-
Notifications
You must be signed in to change notification settings - Fork 1.9k
Description
Fluent Bit Scheduled Timer with coroutine design
Background
Coroutines
Currently, Fluent Bit use a coroutines for concurrency, see the description here: https://github.com/fluent/fluent-bit/blob/master/DEVELOPER_GUIDE.md#concurrency
Currently, the code internally only supports coroutines for output flush tasks- jobs for flushing data to a destination via an output plugin. Each coroutine flushes a single chunk (~2 MB of data) via a single output plugin.
Async vs Sync network code
Fluent Bit has two networking stacks in its core code, sync and async.
The async stack is actively maintained, given bug fixes, and is used by all output plugins except for the S3 output. It is also more performant because it uses coroutines. This means that when one job is waiting on network IO, others can run.

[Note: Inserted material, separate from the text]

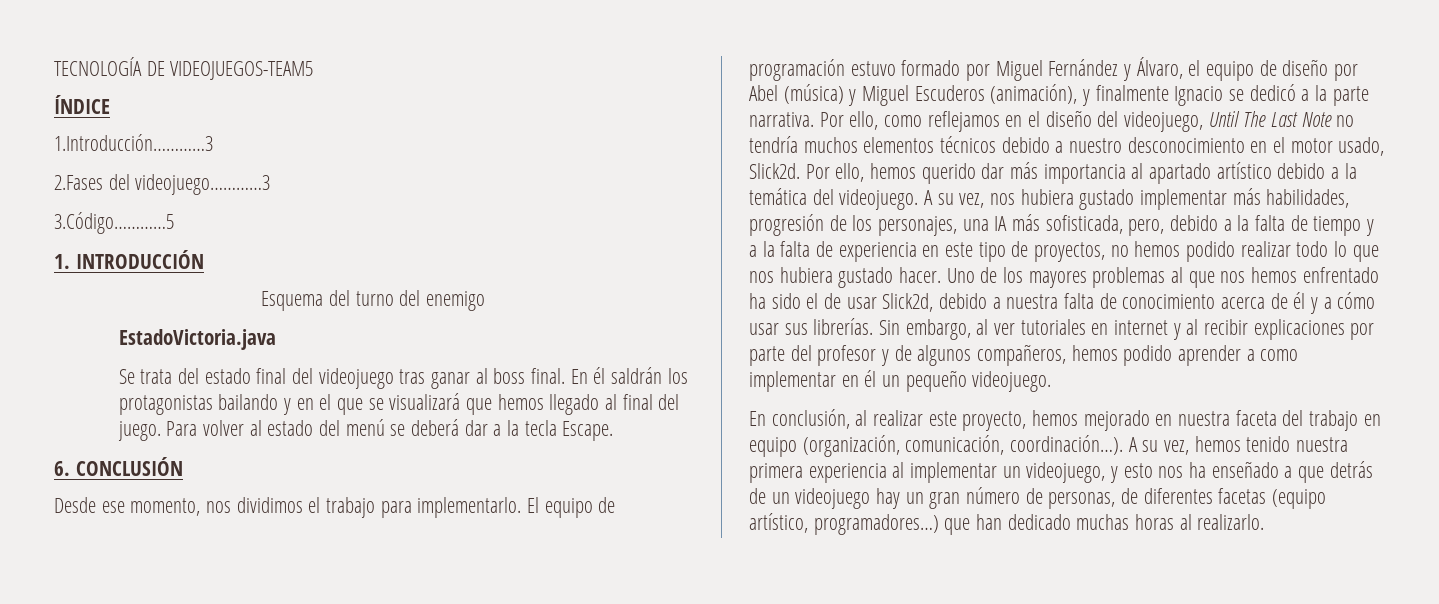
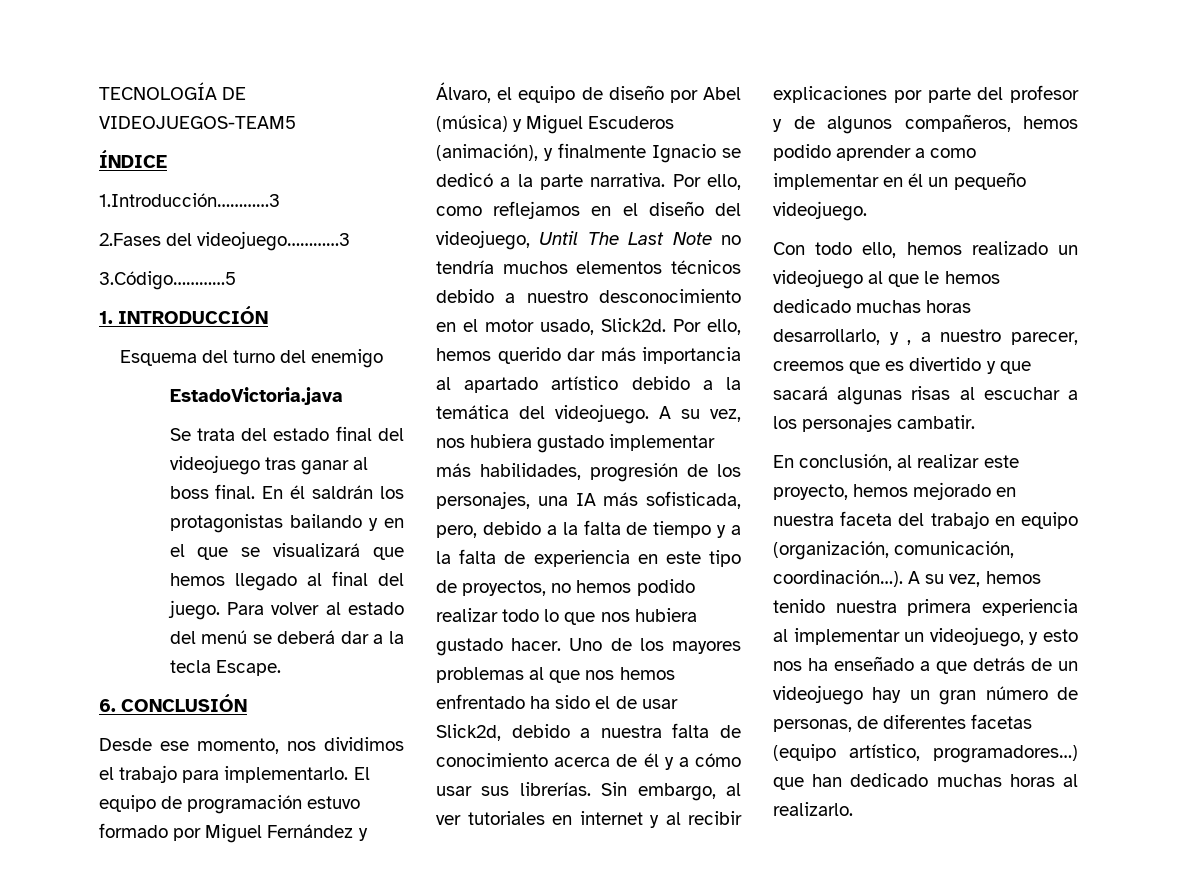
+ Con todo ello, hemos realizado un videojuego al que le hemos dedicado muchas horas desarrollarlo, y , a nuestro parecer, creemos que es divertido y que sacará algunas risas al escuchar a los personajes cambatir.

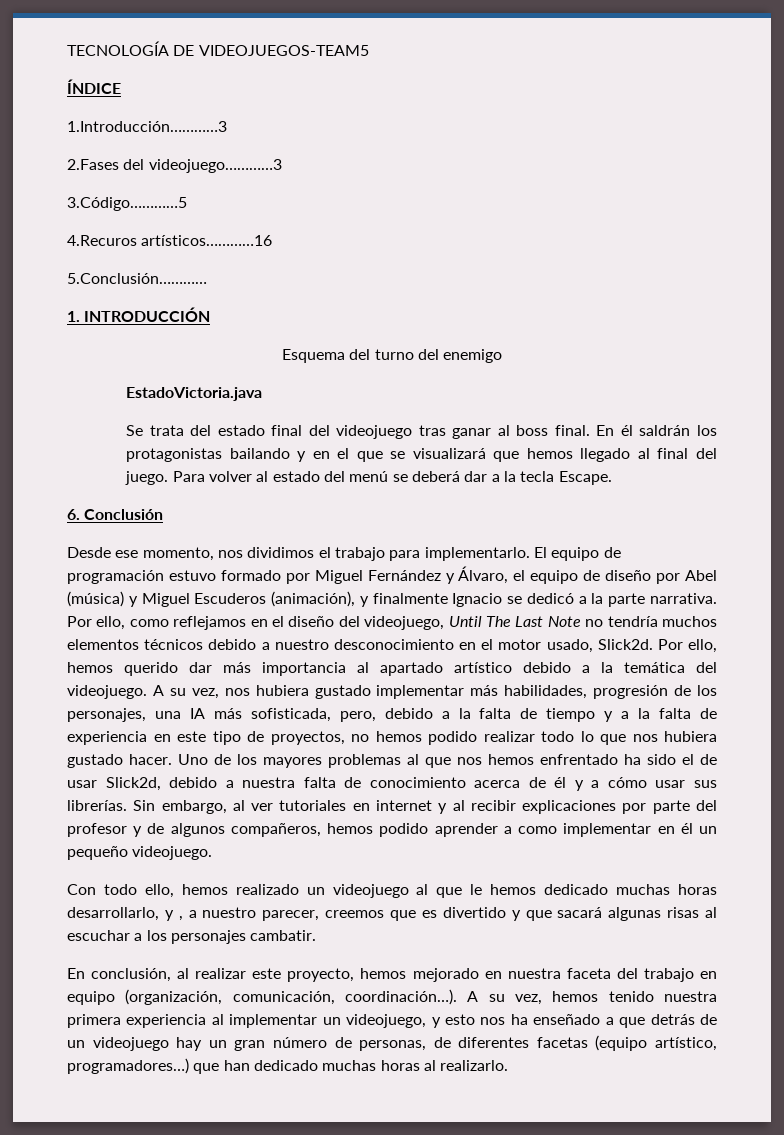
+ 4.Recuros artísticos…………16
+ 5.Conclusión…………
- 6. CONCLUSIÓN
+ 6. Conclusión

The sync networking stack is not as actively maintained, and S3 is the only output plugin that uses it. AWS Distro for Fluent Bit team has seen issues with the sync networking stack, including the high impact “CloudWatch output hang issue”. The sync stack is also wasteful as it blocks an entire thread for pending network IO.
The async stack requires the use of coroutines.
S3 output plugin unique use case
The S3 plugin generally does not upload data via the output coroutines. This is because customer desire large log files in S3, greater than the 2MB chunk size. Instead the coroutines simply buffer data on the filesystem to create large files.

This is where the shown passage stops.